REFORM UK MP Danny Kruger has said the party has not reached a conclusion on whether it will support a policy of banning the burka.
Speaking on GB News, he said: “We would expect all Muslims, all citizens, all people living in this country to acknowledge this primary fact that we live under the law of England, of the United Kingdom, and that includes the right to worship any god you choose.
“So people can believe anything they like. But if you’re to live in this country, certainly if you’re to be a citizen, you have to defend the idea of freedom of conscience. And as I say, Christianity is the foundation of that.
“And if we do away with Christianity, as we’ve been doing under the guise of pluralism and tolerance and liberalism, we actually end up partly by admitting faiths that have a completely different attitude to personal freedom.
“And we ultimately end up with a very, very saddened society in which people don’t have a coherent sense of what it is to be human, to live in community with others.
“I think it’s religion that makes the foundation of our society, and Christianity is the religion that has made this country great. And I’m very, very pleased to see Zia [Yusuf] today reiterating that so confidently on behalf of Reform.
“I think it’s unacceptable to have courts that in any way challenge the primacy of the courts of this country. So it’s not acceptable to have courts that in any way set themselves up in opposition to the proper courts of England, Scotland, Wales and Northern Ireland.
“And so where they exist and they exercise any sort of jurisdiction that is not acceptable. If people want to have their own, you know, private mediation services, that’s fine.
“I think it is a topic we need to look very closely at. So I’m not going to make commitments now, but I am sure you appreciate that it is an issue that is very important to us.
“We absolutely want to reassert the foundational primacy of the laws of this country, and in order to achieve cohesion and to try and integrate our Muslim citizens successfully into this country, we have to have everybody understanding there’s only one court.
“We are very concerned about the burka and we are looking at how to regulate it in a way that is consistent with personal liberty. So, of course, you’re right that there’s a tension here.
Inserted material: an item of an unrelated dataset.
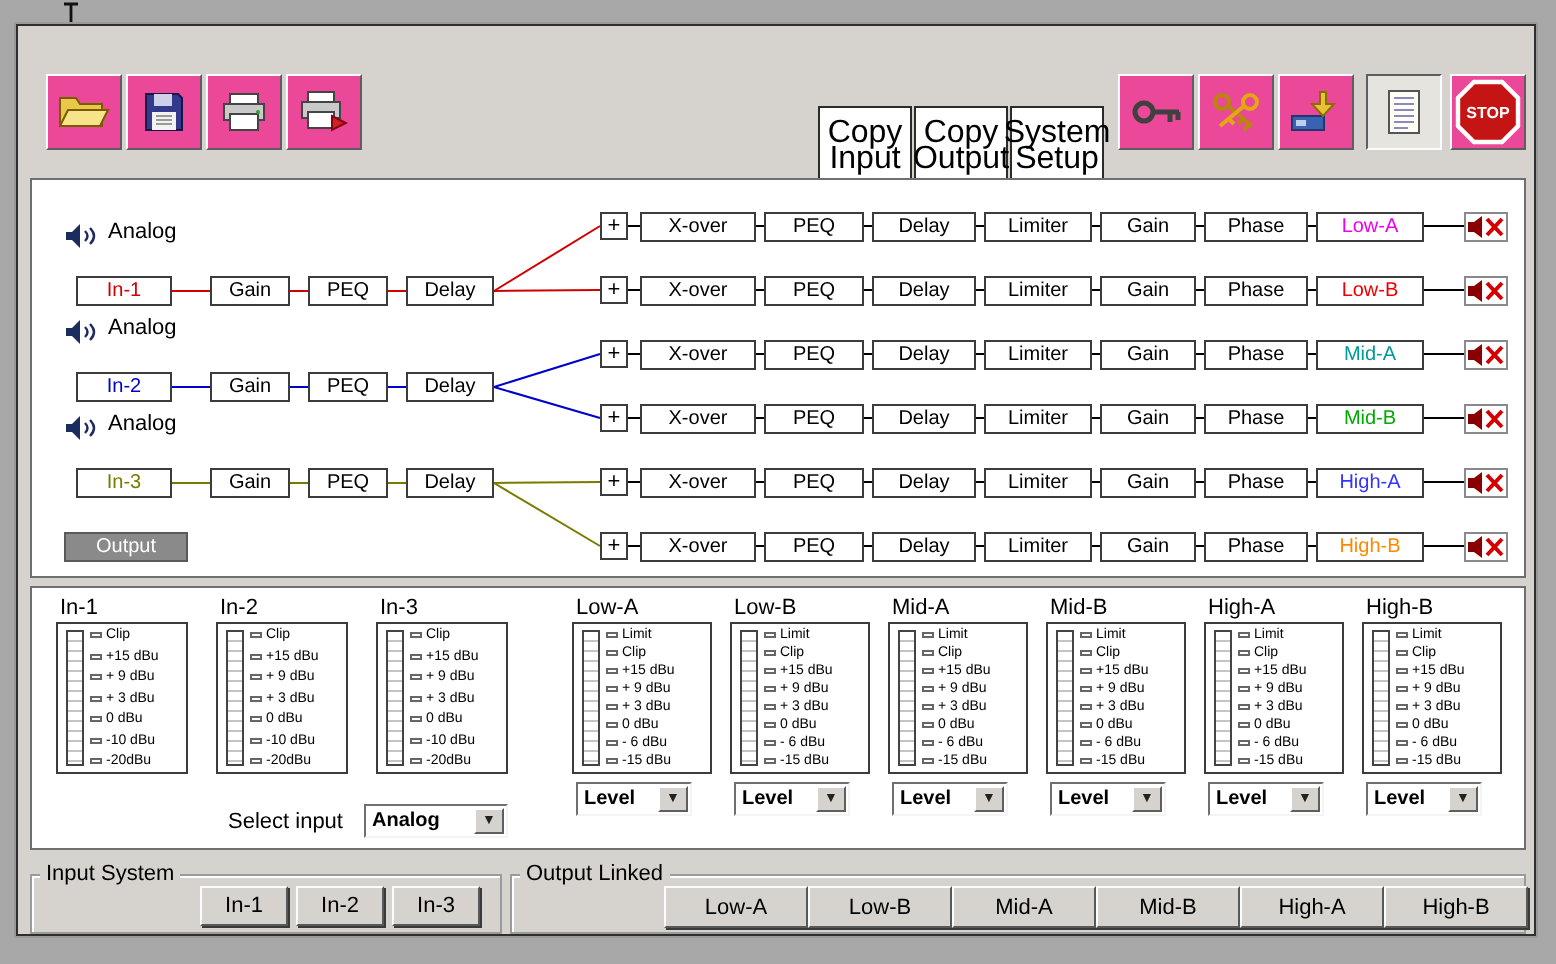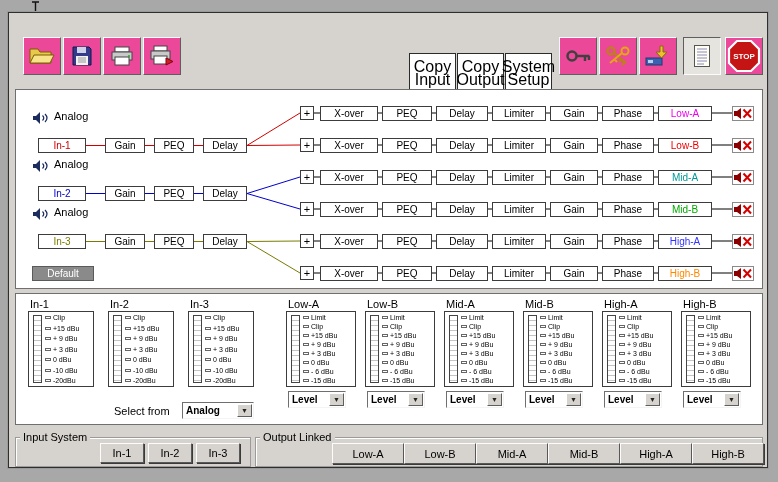"Default" div.versionbtn { text: Default -> Output }
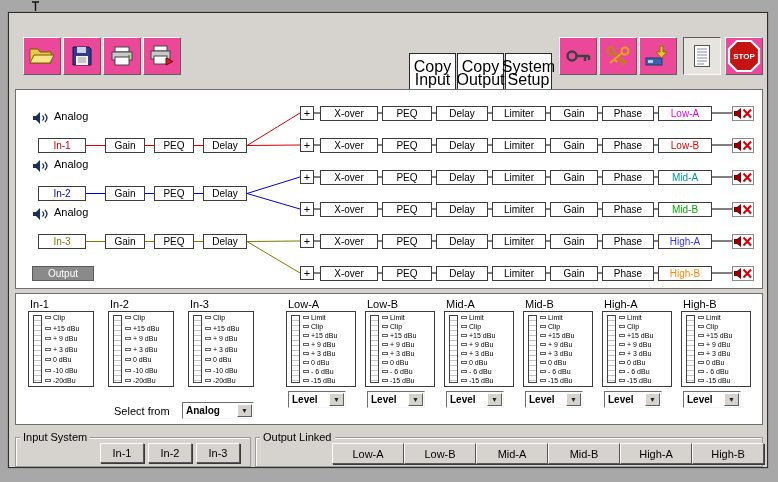"Select from" span.flowlabel { text: from -> input }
“The traditions of our country are that you can wear what you like. So how we actually go about enforcing what I think is the right principle, that it is not acceptable for, basically, women to be forced through intense cultural pressure to wear the full veil, that’s a principle that we think should be enforced meaningfully.
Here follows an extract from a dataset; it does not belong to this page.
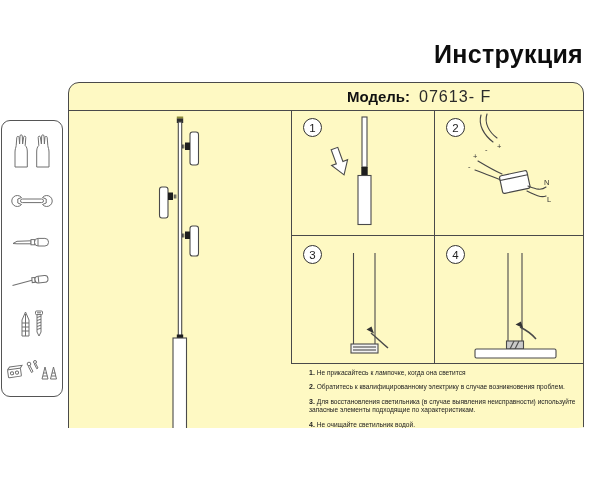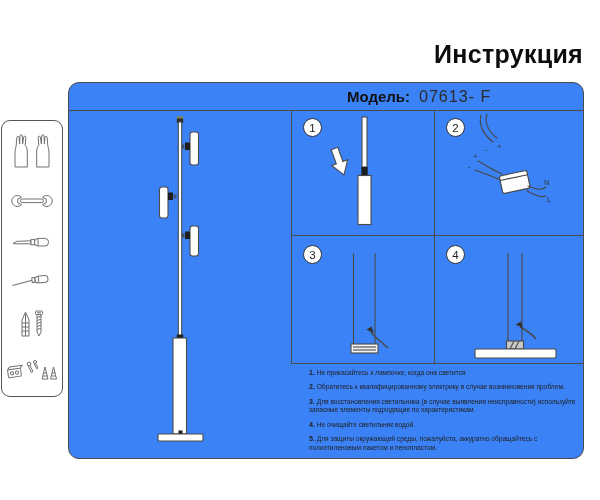"Инструкция" #page { height: 500px -> 428px }
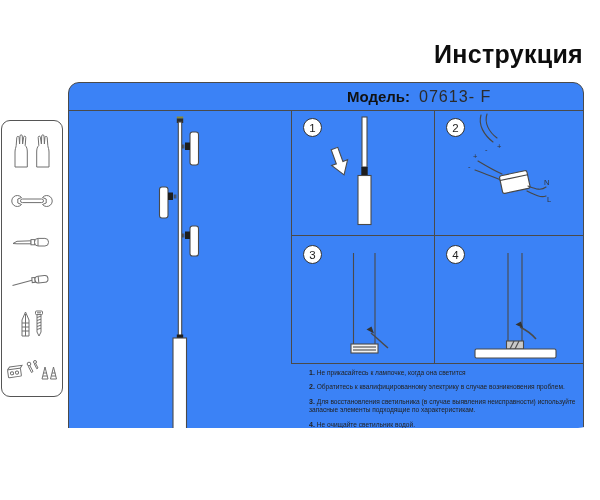"Модель:" .main-box { background: #3b82f6 -> #fef9c3 }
“How we do it in a way that is consistent with liberty is a genuine tension within our tradition.
“I don’t think you’re being a good Conservative by applying an absolute moral principle here. It’s a question of where the line falls. And I think it’s appropriate and common sense line to draw between obviously encouraging one’s family to conform to the cultural inheritance that you grew up with, and on the other side of the line, absolutely insisting on pain of extreme social or even physical penalties, I’m afraid to say.
“The degree of enforcement of the burqa on women in certain Islamic societies clearly crosses the line in terms of the, I think, inappropriate degree of social pressure that it is being applied.”